*EXERCISE GOAL:* Set each entry down verbatim, omitting images.

*RECORDS SUPPLIED:*
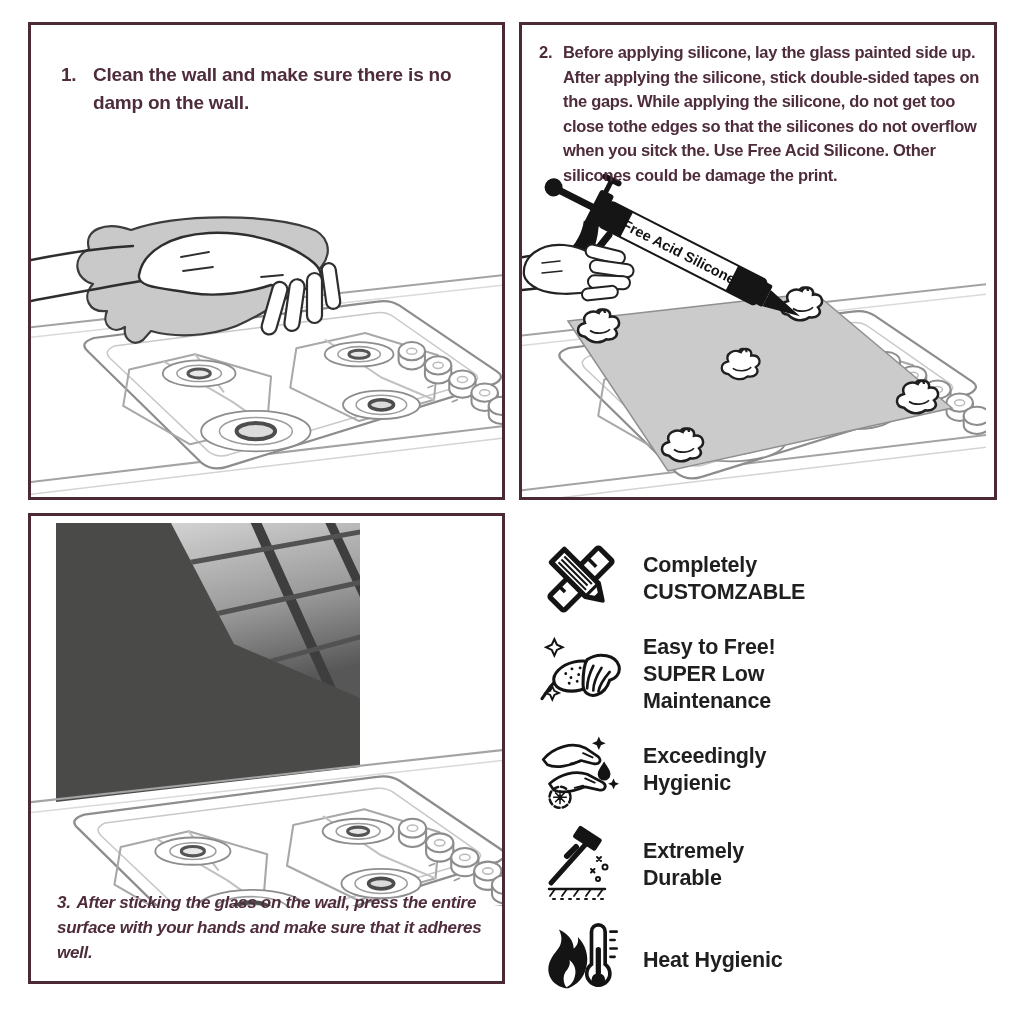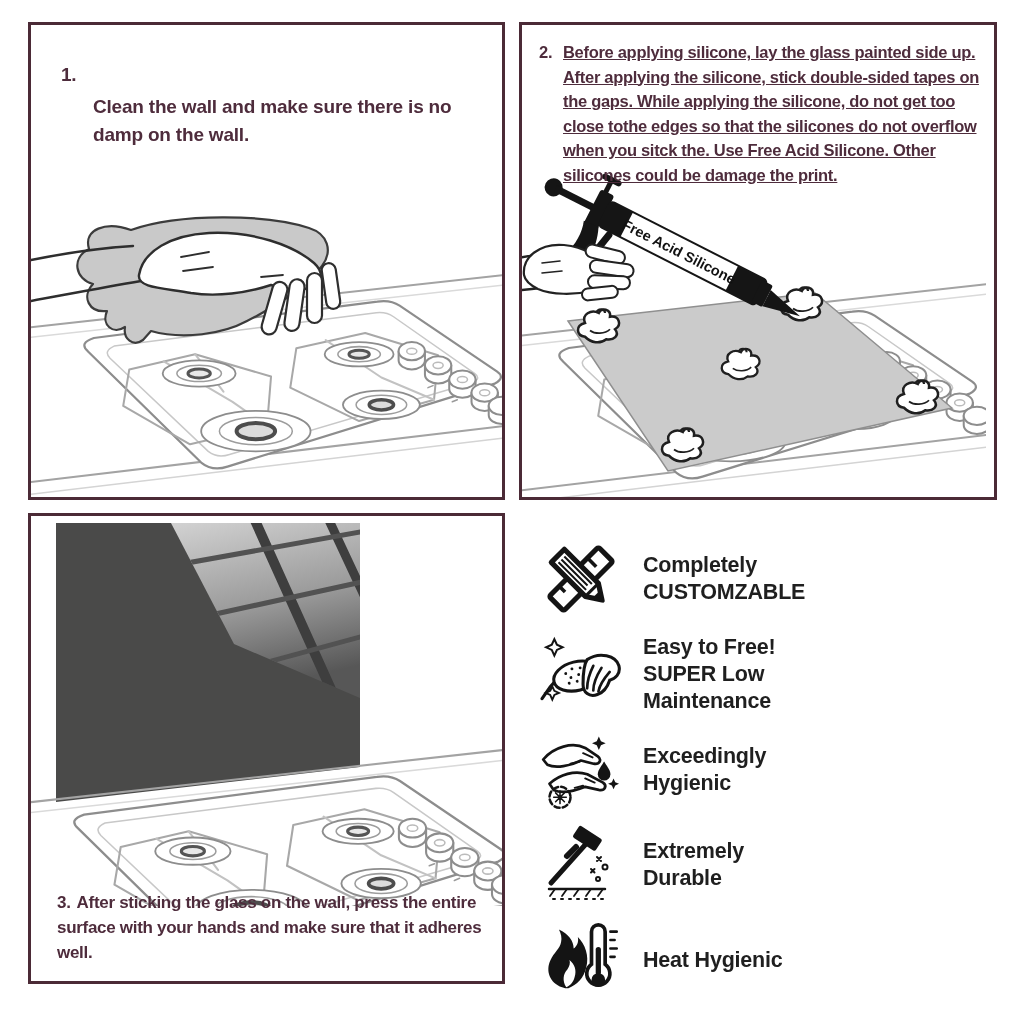"Before applying silicone, lay the" #panel-step-2 .txt { text-decoration: underline -> none }
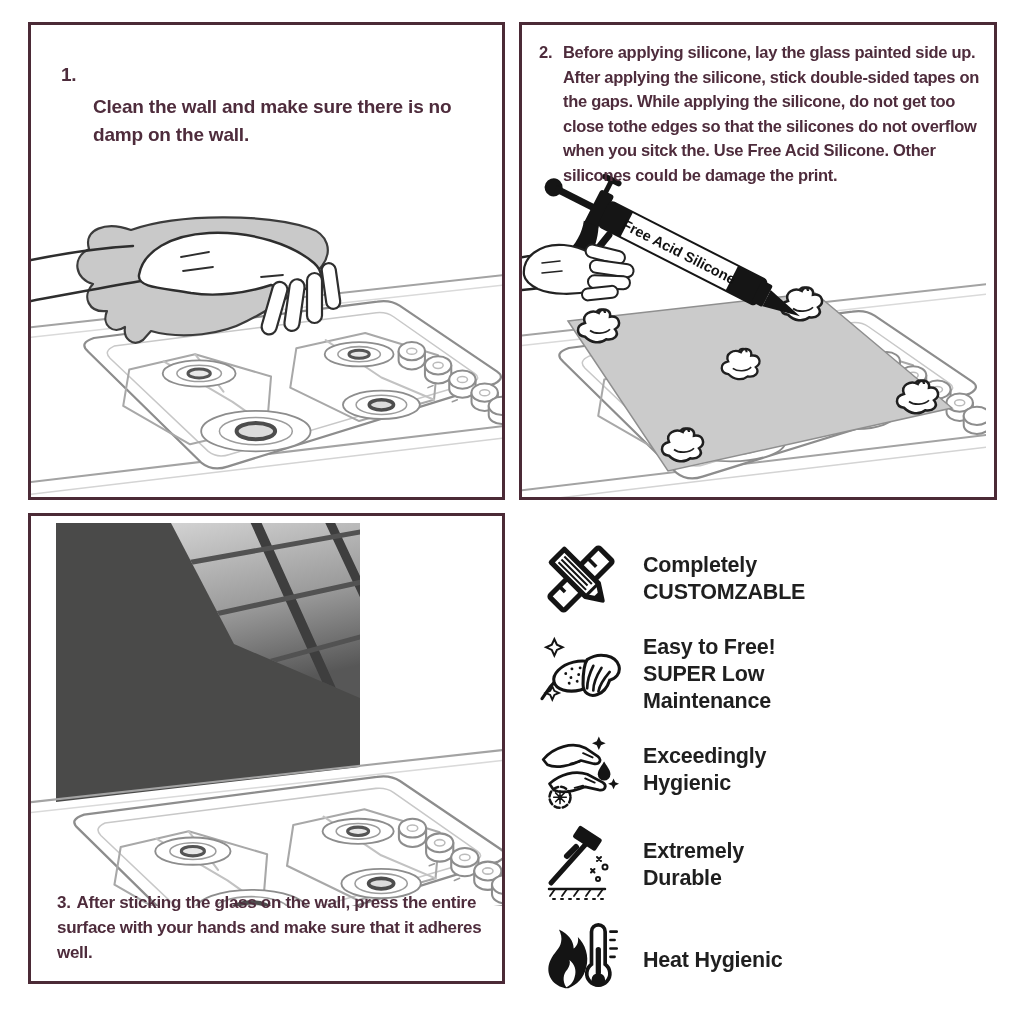"Clean the wall and make" #panel-step-1 .txt { margin-top: 32px -> none }
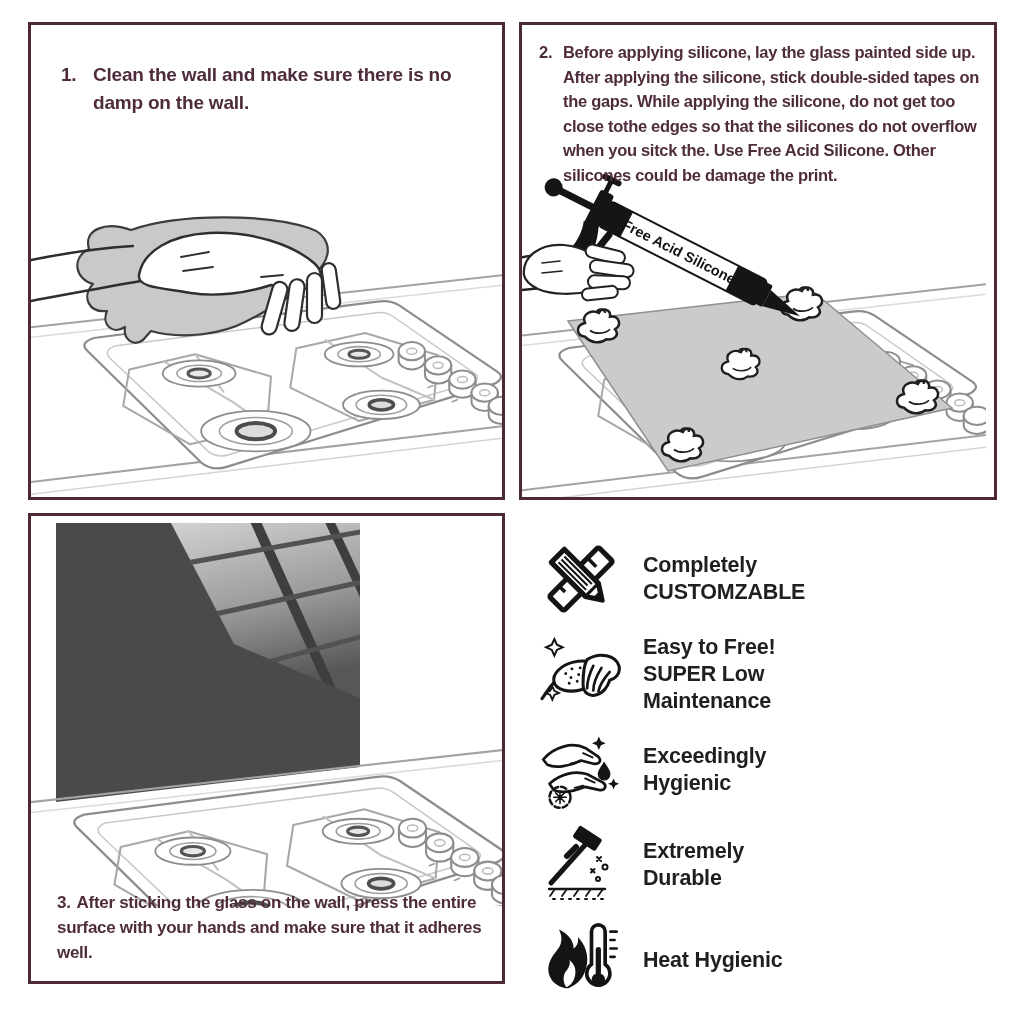"3. After sticking the glass" #panel-step-3 { font-style: none -> italic }
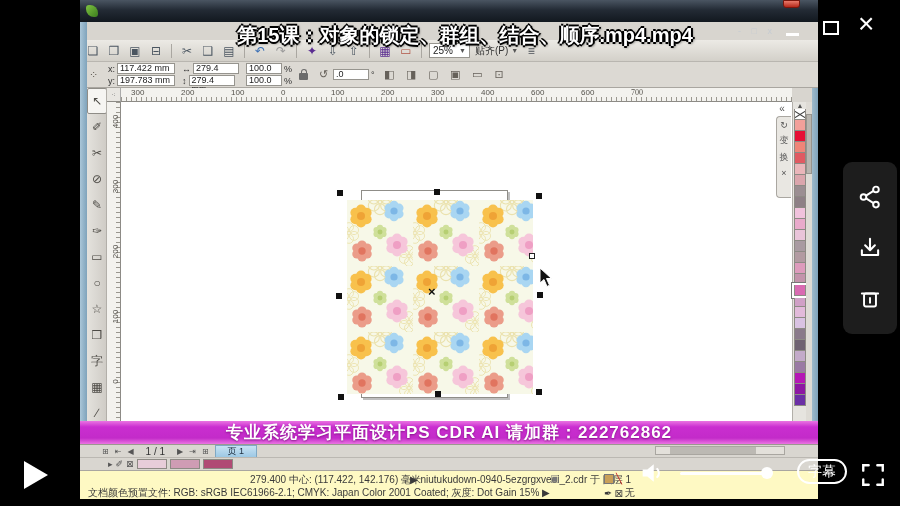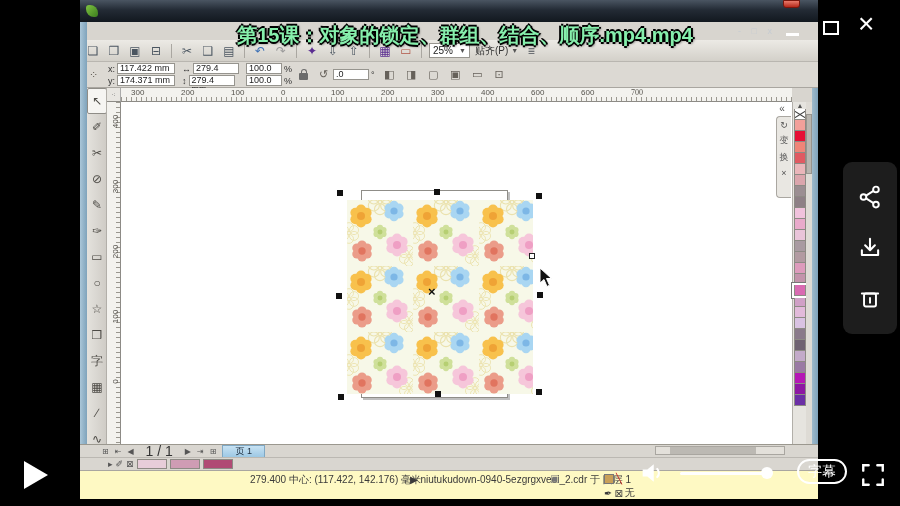"第15课：对象的锁定、群组、结合、顺序.mp4.mp4" .ptitle { color: #86efac -> #ffffff }
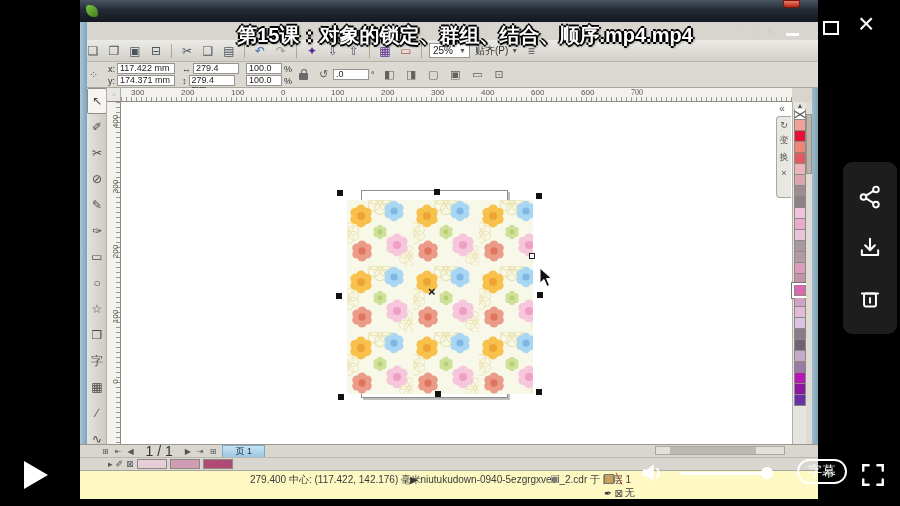"174.371 mm" span.pfield { text: 174.371 -> 197.783 }
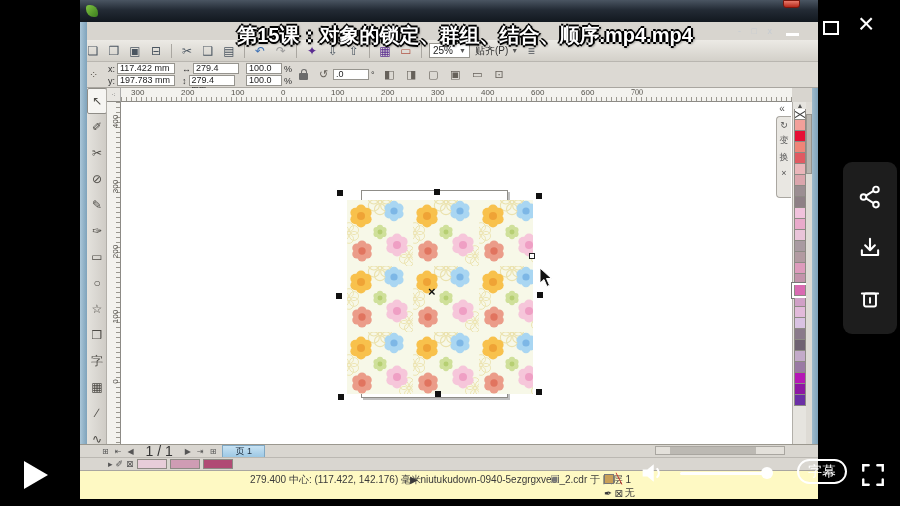"专业系统学习平面设计PS CDR AI 请加群：222762862" div.banner { html: none -> <div> <span>专业系统学习平面设计PS CDR AI 请加群：222762862</span> </div> }
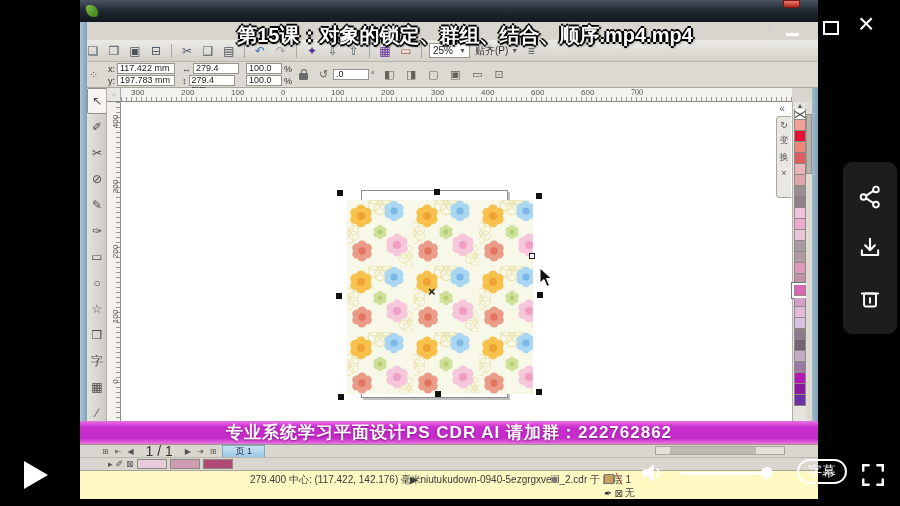"1 / 1" .pagecount { font-size: 14px -> 10px }
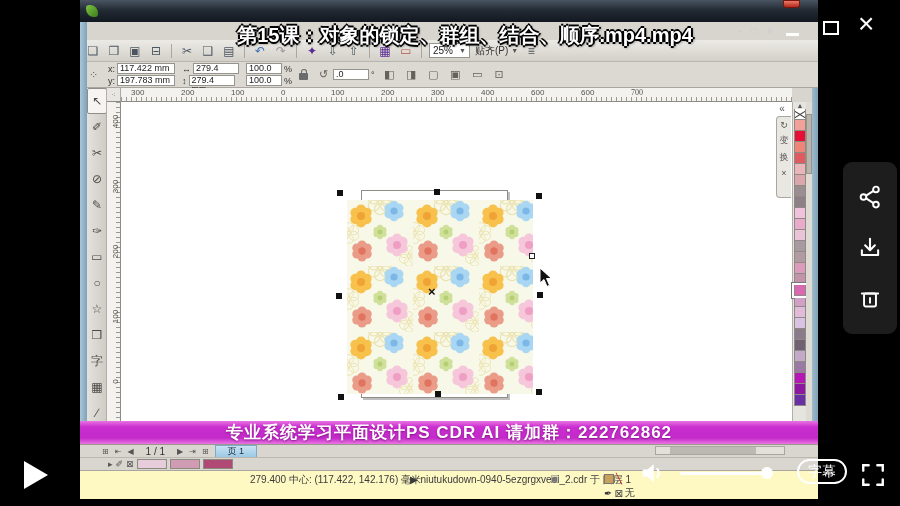"文档颜色预置文件: RGB: sRGB IEC61966-2.1; CMYK:" span.stxt { html: none -> <span>文档颜色预置文件: RGB: sRGB IEC61966-2.1; CMYK: Japan Color 2001 Coated; 灰度: Dot Gain 15% ▶</span> }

*RESULT OF THIS TASK:*
"Before applying silicone, lay the" #panel-step-2 .txt { text-decoration: underline -> none }
"Clean the wall and make" #panel-step-1 .txt { margin-top: 32px -> none }
"3. After sticking the glass" #panel-step-3 { font-style: none -> italic }
"第15课：对象的锁定、群组、结合、顺序.mp4.mp4" .ptitle { color: #86efac -> #ffffff }
"174.371 mm" span.pfield { text: 174.371 -> 197.783 }
"专业系统学习平面设计PS CDR AI 请加群：222762862" div.banner { html: none -> <div> <span>专业系统学习平面设计PS CDR AI 请加群：222762862</span> </div> }
"1 / 1" .pagecount { font-size: 14px -> 10px }
"文档颜色预置文件: RGB: sRGB IEC61966-2.1; CMYK:" span.stxt { html: none -> <span>文档颜色预置文件: RGB: sRGB IEC61966-2.1; CMYK: Japan Color 2001 Coated; 灰度: Dot Gain 15% ▶</span> }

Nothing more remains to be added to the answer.